On debut album im hole, Aya (fka LOFT), surely one of the most captivating electronic producers to emerge from the UK scene in recent years, continues her boundless exploration of club-tuned sound design, while developing her presence as vocalist. The project stands as a singular work, imbuing themes of internal doubt and external pressure, questioning ideas of sexuality, gender and identity. It’s the marrying of Aya’s increased vocal presence, and her unrivalled approach to sound construction that navigates these thematic threads in idiosyncratic ways, neither wearing through obviousness, or alienating though opaqueness. There’s no wonder the album’s lyrics have been released as a book of poetry – new meanings are sure to be exposed in print.
But it is the symbiosis of sound and voice where the record’s unique perspective is most captivating; the broken, drunken beat of ‘once wen’t west’ where time stretches like taffy, the layered, pitched vocal following suit obediently. The line between poetry, voice and instrumentation is blurred with simultaneously reckless glee and knowing calculation.
The instrumental tracks reinforce the atmosphere of the record. The grime-adjacent charm of ‘dis yacky’ which ends up sounding something like an early Big Apple Records release, or the gorgeously harmonic plucks of ‘the only solution i have found is to simply jump higher’ that occasionally flirts with gurning acid lines, before altogether detuning itself to jarring effect.

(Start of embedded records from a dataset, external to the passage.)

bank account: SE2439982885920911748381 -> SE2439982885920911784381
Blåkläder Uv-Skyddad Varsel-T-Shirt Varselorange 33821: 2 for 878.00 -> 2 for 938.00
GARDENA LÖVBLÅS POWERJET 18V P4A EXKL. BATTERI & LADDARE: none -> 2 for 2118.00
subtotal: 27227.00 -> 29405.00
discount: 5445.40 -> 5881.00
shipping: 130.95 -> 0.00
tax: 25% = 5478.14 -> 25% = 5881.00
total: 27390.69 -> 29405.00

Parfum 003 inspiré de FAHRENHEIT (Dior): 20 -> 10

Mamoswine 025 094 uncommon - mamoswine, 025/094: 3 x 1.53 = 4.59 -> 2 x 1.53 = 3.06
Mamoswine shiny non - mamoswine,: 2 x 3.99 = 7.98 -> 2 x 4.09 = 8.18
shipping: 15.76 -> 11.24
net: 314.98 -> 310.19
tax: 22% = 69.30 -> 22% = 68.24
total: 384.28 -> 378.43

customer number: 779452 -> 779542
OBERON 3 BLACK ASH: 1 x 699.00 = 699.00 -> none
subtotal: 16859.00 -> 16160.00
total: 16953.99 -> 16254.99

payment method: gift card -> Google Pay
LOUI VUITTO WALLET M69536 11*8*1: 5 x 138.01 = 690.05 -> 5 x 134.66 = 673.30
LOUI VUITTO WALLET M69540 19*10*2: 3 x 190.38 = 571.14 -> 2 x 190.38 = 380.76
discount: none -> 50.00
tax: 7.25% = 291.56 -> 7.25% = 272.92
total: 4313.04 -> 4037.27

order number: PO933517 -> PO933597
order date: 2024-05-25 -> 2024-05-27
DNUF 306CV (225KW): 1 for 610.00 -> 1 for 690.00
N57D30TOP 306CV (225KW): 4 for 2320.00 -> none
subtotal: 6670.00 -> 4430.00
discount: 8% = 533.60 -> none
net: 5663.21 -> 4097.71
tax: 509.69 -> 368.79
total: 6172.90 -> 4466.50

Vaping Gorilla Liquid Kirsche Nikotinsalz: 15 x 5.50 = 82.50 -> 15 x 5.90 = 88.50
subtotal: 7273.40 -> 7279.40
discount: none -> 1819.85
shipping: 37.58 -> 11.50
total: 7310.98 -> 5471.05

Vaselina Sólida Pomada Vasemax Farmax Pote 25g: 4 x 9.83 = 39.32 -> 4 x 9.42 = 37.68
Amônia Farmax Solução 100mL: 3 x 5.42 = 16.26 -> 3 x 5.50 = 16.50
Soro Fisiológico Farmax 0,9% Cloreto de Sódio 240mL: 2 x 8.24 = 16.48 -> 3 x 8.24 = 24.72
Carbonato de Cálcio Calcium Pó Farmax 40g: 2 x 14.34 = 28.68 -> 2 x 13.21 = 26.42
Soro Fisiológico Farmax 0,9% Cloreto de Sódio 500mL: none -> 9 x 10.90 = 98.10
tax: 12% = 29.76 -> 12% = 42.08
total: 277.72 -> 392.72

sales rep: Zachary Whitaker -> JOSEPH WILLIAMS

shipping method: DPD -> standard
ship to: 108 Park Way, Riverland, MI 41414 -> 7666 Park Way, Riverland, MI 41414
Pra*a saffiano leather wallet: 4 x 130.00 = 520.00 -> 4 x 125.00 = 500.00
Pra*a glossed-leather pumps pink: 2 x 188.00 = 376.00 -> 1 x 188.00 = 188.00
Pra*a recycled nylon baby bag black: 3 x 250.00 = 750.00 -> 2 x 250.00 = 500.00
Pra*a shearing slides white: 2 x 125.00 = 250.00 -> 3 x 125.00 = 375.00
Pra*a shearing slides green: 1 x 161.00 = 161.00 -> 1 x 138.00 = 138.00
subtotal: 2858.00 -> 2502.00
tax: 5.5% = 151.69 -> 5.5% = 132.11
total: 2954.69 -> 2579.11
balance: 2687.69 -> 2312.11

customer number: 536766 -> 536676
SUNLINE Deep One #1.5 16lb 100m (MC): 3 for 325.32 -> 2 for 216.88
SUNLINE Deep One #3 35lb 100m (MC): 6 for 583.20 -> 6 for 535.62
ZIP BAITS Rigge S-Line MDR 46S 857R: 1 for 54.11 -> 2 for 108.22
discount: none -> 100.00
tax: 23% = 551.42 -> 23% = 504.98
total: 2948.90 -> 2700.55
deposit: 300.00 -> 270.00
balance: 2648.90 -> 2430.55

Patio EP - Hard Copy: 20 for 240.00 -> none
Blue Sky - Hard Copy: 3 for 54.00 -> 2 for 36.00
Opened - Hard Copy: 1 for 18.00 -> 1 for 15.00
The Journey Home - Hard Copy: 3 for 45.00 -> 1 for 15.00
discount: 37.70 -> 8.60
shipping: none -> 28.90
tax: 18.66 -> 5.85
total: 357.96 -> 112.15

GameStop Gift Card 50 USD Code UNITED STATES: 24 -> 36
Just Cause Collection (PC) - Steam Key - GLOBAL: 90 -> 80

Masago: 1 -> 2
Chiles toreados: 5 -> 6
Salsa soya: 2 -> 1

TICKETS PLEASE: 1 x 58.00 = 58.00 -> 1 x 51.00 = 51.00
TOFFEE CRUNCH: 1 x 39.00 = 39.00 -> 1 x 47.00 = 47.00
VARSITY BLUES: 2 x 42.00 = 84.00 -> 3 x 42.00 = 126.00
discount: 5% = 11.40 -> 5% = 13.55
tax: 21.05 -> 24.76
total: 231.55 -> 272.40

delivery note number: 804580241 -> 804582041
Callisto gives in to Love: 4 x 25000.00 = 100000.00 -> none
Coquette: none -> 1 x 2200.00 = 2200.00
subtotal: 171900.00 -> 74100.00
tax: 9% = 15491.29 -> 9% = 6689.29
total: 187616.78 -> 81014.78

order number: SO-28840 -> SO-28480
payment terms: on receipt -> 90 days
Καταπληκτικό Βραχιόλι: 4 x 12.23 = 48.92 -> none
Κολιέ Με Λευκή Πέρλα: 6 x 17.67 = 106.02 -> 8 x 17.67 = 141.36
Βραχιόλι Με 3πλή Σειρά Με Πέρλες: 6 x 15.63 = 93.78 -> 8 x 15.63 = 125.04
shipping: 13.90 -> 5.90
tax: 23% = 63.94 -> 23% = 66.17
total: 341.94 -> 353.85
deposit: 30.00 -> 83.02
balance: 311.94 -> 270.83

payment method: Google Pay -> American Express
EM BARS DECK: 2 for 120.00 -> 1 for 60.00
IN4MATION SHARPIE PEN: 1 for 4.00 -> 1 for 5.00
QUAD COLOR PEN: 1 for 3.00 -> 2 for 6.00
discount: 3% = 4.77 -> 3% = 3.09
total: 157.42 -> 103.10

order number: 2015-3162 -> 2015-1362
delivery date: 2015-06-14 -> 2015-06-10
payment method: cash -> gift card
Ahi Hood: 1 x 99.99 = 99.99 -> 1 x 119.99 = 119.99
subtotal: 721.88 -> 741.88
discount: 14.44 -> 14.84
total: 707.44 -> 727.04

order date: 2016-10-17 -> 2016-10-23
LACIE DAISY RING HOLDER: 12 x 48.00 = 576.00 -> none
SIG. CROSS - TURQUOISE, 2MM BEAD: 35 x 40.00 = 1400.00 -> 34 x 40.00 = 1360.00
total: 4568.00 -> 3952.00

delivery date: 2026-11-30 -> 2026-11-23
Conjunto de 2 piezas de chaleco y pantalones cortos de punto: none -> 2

Elsewhere, ’tailwind’, with it’s subsonic force and anarchic take on club trope sounds, feels like Minor Science at his most unhinged, and the wrestling between ambient beauty and sound art menace on ‘If [redacted] Thinks He’s Having This As A Remix He Can Frankly Do One’ is a gorgeous breather. This is a sonically rich album that confirms Aya’s place at the forefront of cutting edge electronic music and promises a future filled with left-turns and intrigue.